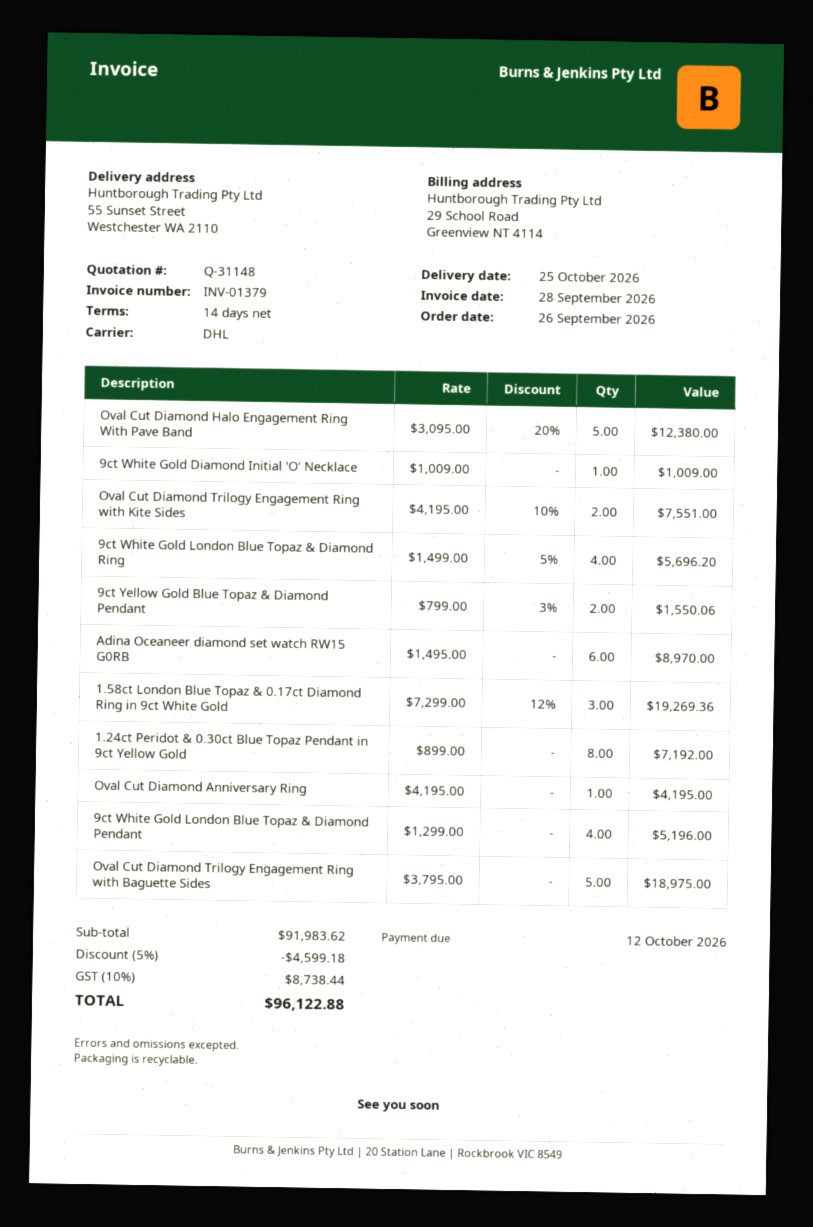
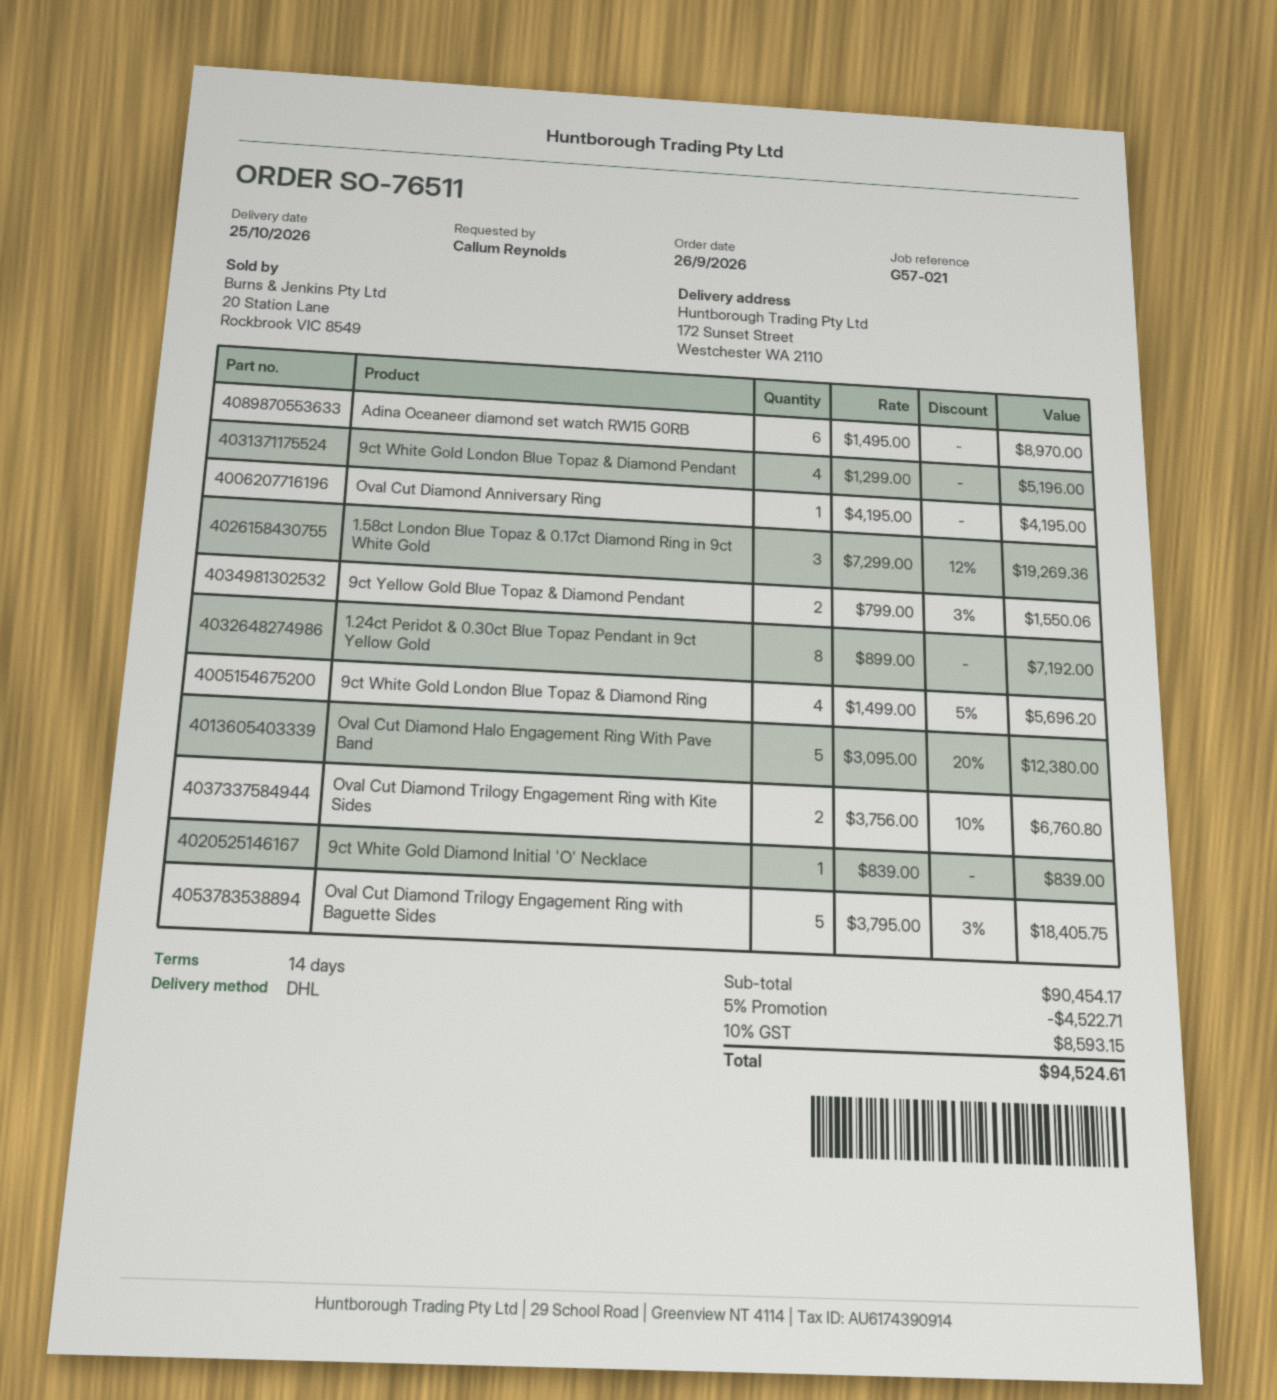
ship to: 55 Sunset Street, Westchester WA 2110 -> 172 Sunset Street, Westchester WA 2110
9ct White Gold Diamond Initial 'O' Necklace: 1 x 1009.00 = 1009.00 -> 1 x 839.00 = 839.00
Oval Cut Diamond Trilogy Engagement Ring with Kite Sides: 2 x 4195.00 - 10% = 7551.00 -> 2 x 3756.00 - 10% = 6760.80
Oval Cut Diamond Trilogy Engagement Ring with Baguette Sides: 5 x 3795.00 = 18975.00 -> 5 x 3795.00 - 3% = 18405.75
subtotal: 91983.62 -> 90454.17
discount: 5% = 4599.18 -> 5% = 4522.71
tax: 10% = 8738.44 -> 10% = 8593.15
total: 96122.88 -> 94524.61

━━━━━━━━━━

### Work instruction
Search the entries for the word "Diamond". Copy every line where it occurs.

### Answer space
9ct White Gold Diamond Initial 'O' Necklace: 1 x 1009.00 = 1009.00 -> 1 x 839.00 = 839.00
Oval Cut Diamond Trilogy Engagement Ring with Kite Sides: 2 x 4195.00 - 10% = 7551.00 -> 2 x 3756.00 - 10% = 6760.80
Oval Cut Diamond Trilogy Engagement Ring with Baguette Sides: 5 x 3795.00 = 18975.00 -> 5 x 3795.00 - 3% = 18405.75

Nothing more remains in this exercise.